> _Source data_
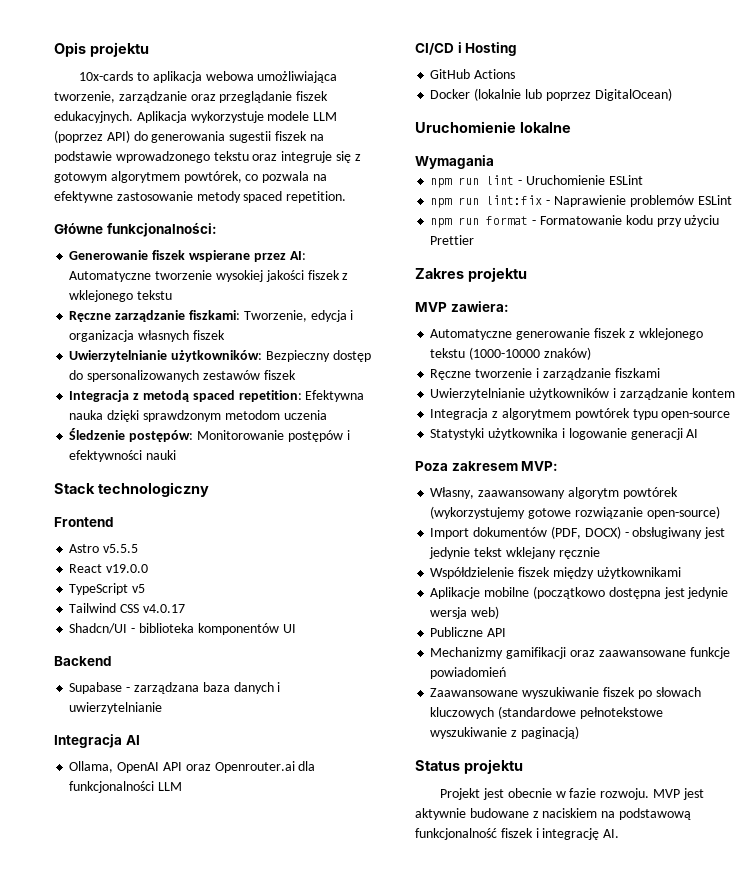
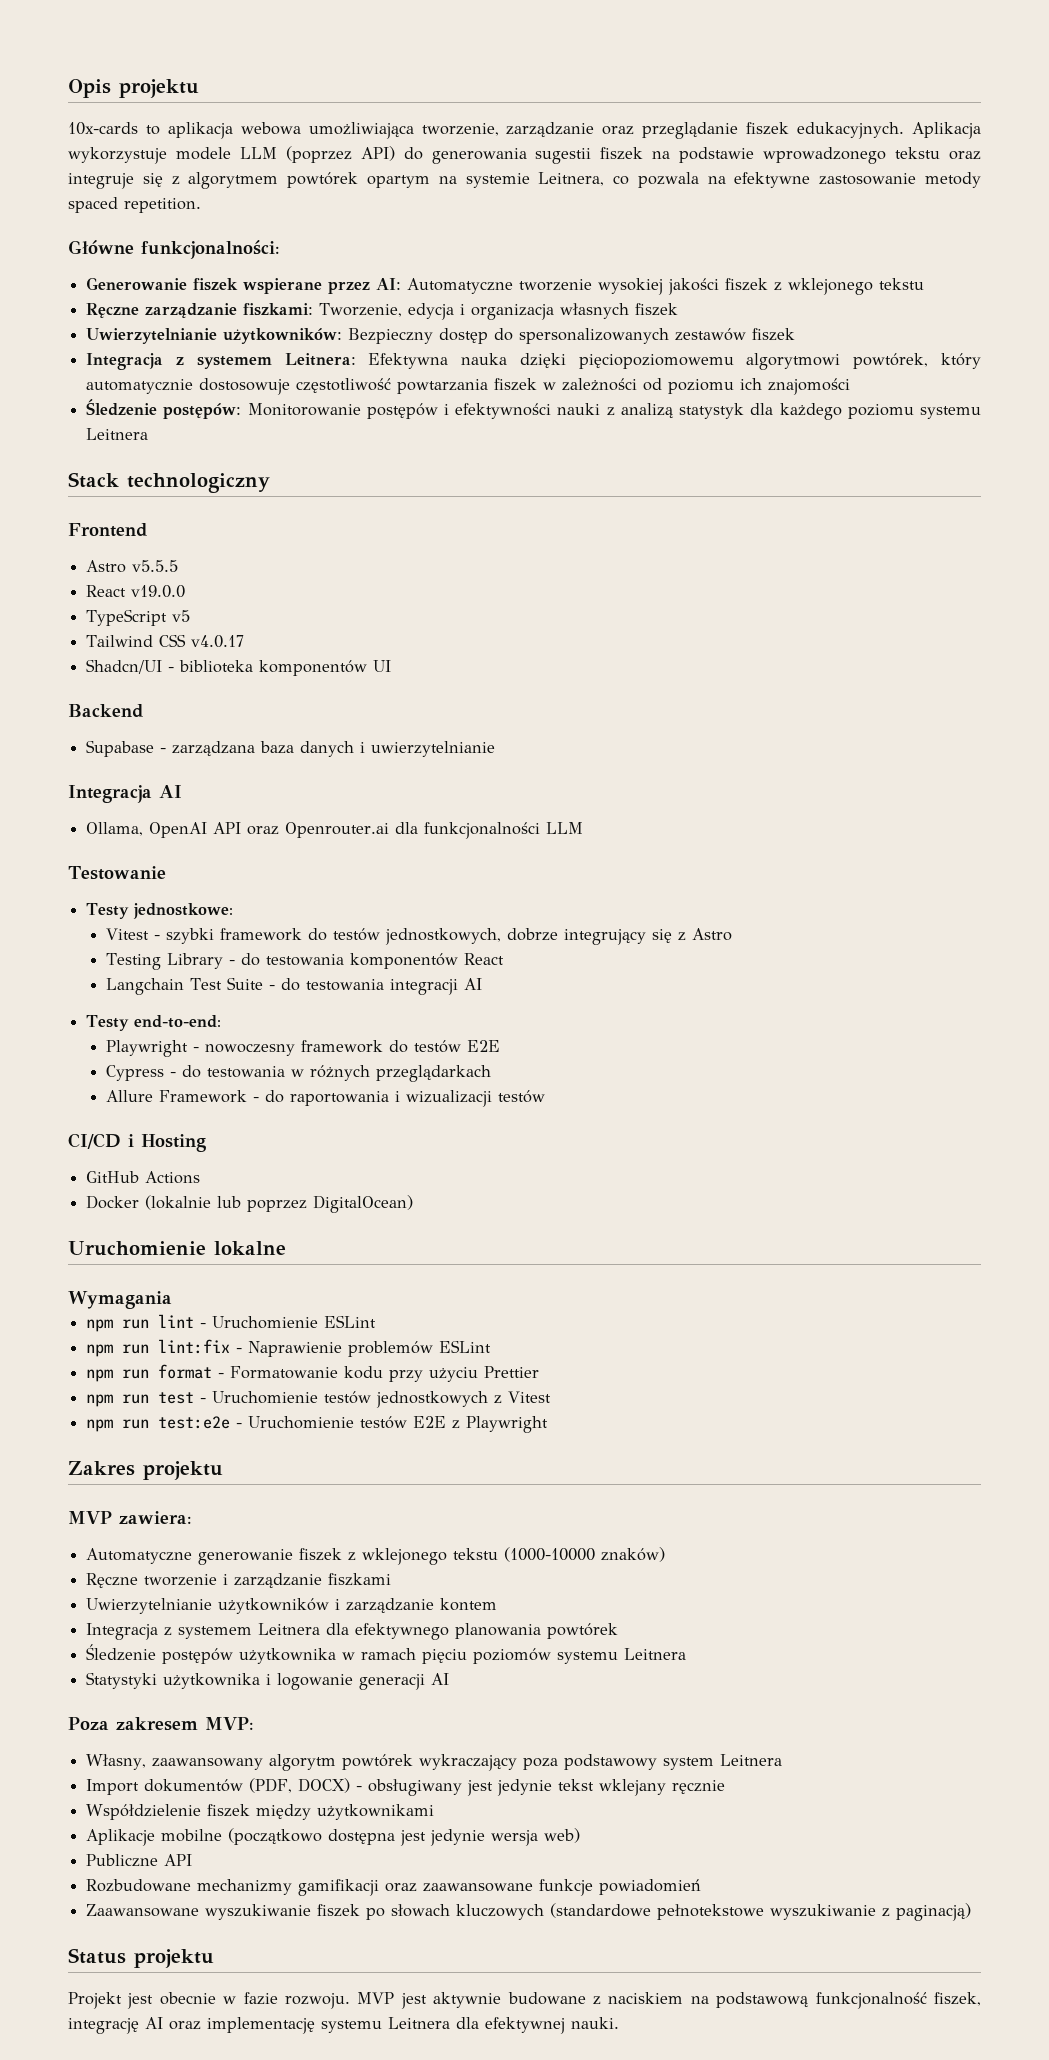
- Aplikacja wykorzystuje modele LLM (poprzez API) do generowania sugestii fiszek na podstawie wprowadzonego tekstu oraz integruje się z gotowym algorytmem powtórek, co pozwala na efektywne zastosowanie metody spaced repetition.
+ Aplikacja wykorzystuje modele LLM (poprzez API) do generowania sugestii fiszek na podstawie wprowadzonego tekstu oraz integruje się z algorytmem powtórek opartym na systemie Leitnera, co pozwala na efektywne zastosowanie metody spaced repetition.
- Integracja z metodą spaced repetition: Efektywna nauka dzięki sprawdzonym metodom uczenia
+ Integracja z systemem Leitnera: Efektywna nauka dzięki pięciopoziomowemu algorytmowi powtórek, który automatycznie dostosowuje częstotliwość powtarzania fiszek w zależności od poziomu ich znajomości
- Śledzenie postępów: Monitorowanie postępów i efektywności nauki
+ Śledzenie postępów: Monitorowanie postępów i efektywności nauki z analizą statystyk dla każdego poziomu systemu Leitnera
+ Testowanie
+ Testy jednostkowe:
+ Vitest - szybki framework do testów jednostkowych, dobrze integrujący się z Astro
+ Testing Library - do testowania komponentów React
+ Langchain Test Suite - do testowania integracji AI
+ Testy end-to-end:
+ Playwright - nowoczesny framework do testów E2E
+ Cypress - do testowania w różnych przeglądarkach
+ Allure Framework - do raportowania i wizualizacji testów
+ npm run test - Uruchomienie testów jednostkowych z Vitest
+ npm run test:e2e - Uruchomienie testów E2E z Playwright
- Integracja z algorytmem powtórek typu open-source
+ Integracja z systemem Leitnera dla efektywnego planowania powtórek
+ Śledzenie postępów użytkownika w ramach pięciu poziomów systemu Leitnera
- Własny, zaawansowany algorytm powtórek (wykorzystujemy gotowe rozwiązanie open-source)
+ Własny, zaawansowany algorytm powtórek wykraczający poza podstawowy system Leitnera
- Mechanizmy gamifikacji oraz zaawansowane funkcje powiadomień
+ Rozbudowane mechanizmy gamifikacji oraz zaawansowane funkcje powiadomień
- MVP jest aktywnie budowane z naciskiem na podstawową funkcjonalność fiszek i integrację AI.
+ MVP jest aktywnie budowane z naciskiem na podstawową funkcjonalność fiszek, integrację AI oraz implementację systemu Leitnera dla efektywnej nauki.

> _Aim of the task_
Where the string "podstawową" shows up in the listing above, copy the line that holds it.

> _Result of the task_
- MVP jest aktywnie budowane z naciskiem na podstawową funkcjonalność fiszek i integrację AI.
+ MVP jest aktywnie budowane z naciskiem na podstawową funkcjonalność fiszek, integrację AI oraz implementację systemu Leitnera dla efektywnej nauki.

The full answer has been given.